The as-yet unnamed biopharma business, with 2013 annual revenues of approximately $6 billion, will consist of a portfolio of recombinant and plasma-based proteins to treat hemophilia and other bleeding disorders and plasma-based therapies to treat immune deficiencies, alpha-1 antitrypsin deficiency, burns and shock and other chronic and acute blood-related conditions. The new company will aim to improve diagnosis, treatment and standards of care across a wide range of bleeding disorders and chronic diseases.
Baxter said it plans to expand its product pipeline through acquisitions as well as collaborations, though the company did not tip its hand about becoming more partner or rival in the biopharma industry.
The corporate headquarters of both companies will remain in northern Illinois. Robert L. Parkinson, Jr., will serve as chairman and CEO of the medical products company, which will retain the Baxter International name. Ludwig N. Hantson, who currently serves as president of Baxter’s Bioscience unit, will be named CEO of the biopharmaceuticals company. Hantson joined Baxter in 2010 from Novartis Pharmaceuticals Corp., where he served in a number of roles, culminating as CEO of the Pharma North America unit. Prior to Novartis, Hantson spent 13 years at Johnson & Johnson.

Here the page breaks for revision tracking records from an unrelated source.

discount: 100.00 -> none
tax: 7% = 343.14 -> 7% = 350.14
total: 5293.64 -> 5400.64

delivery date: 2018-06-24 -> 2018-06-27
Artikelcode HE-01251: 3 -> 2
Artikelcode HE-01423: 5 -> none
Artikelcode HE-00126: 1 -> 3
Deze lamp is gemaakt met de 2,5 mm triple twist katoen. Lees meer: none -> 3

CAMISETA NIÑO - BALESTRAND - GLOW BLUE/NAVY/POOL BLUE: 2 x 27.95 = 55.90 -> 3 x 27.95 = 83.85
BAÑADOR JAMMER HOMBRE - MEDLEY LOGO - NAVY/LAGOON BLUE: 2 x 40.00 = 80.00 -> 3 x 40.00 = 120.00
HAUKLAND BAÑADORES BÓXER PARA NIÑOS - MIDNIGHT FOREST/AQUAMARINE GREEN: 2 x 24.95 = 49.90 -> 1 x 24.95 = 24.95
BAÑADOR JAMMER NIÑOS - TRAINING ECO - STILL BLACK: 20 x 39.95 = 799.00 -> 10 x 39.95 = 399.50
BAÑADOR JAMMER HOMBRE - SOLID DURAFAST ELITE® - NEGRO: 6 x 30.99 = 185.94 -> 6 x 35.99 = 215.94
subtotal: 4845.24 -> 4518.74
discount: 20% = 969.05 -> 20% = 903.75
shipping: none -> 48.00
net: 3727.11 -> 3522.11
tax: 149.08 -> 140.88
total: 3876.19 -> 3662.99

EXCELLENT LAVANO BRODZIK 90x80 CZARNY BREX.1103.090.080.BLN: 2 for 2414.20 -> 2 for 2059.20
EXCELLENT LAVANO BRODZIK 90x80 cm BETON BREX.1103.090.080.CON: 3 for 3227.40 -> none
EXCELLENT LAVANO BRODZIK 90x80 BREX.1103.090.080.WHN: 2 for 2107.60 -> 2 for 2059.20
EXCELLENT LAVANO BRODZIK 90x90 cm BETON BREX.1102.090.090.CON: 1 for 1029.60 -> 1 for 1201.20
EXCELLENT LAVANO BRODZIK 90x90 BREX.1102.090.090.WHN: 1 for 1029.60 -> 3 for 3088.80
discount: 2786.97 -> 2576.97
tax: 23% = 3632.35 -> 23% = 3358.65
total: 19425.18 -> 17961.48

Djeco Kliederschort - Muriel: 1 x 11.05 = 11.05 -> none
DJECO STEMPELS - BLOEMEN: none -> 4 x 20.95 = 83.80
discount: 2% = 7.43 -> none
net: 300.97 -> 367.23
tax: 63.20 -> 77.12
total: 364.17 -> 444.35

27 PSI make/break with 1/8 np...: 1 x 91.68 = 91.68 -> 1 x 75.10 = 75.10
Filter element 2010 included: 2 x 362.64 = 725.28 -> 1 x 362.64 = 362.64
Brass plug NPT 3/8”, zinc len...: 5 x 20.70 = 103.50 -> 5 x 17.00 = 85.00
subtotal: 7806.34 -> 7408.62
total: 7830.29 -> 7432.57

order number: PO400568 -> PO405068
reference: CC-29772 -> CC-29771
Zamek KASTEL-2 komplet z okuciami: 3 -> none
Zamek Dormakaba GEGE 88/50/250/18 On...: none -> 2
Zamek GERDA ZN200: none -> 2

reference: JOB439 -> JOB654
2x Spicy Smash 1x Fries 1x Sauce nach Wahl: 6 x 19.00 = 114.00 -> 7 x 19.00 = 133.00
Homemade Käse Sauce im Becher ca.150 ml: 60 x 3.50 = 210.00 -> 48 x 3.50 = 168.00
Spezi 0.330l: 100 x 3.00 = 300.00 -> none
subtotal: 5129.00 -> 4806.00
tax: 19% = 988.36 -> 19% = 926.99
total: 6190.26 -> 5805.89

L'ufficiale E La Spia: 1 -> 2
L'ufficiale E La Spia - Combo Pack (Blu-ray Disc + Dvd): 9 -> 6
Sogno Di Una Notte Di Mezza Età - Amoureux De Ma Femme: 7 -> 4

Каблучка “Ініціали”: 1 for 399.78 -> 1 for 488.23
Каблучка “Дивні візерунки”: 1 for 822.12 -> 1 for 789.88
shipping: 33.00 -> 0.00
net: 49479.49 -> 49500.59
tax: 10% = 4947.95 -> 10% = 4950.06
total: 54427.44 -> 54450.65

Wayne T. Hockmeyer, who joined Baxter’s board in 2007, will serve as nonexecutive chairman of the new biopharmaceuticals company. Hockmeyer founded Medimmune Inc., and served as its chairman and CEO until its sale in 2007 to Astrazeneca plc, of London. (See BioWorld Today, April 24, 2007.)
The transaction will take the form of a tax-free distribution to Baxter shareholders of publicly traded stock in the new biopharmaceuticals company. The transaction is expected to be completed by the middle of 2015, subject to market, regulatory and certain other conditions, including final approval by Baxter’s board of directors, receipt of a favorable opinion and/or rulings with respect to the tax-free nature of the transaction and the effectiveness of a Form 10 registration statement that will be filed with the SEC. Baxter expects to incur one-time charges related to the transaction during the reporting periods preceding the separation and does not otherwise expect the deal to affect its 2014 financial guidance.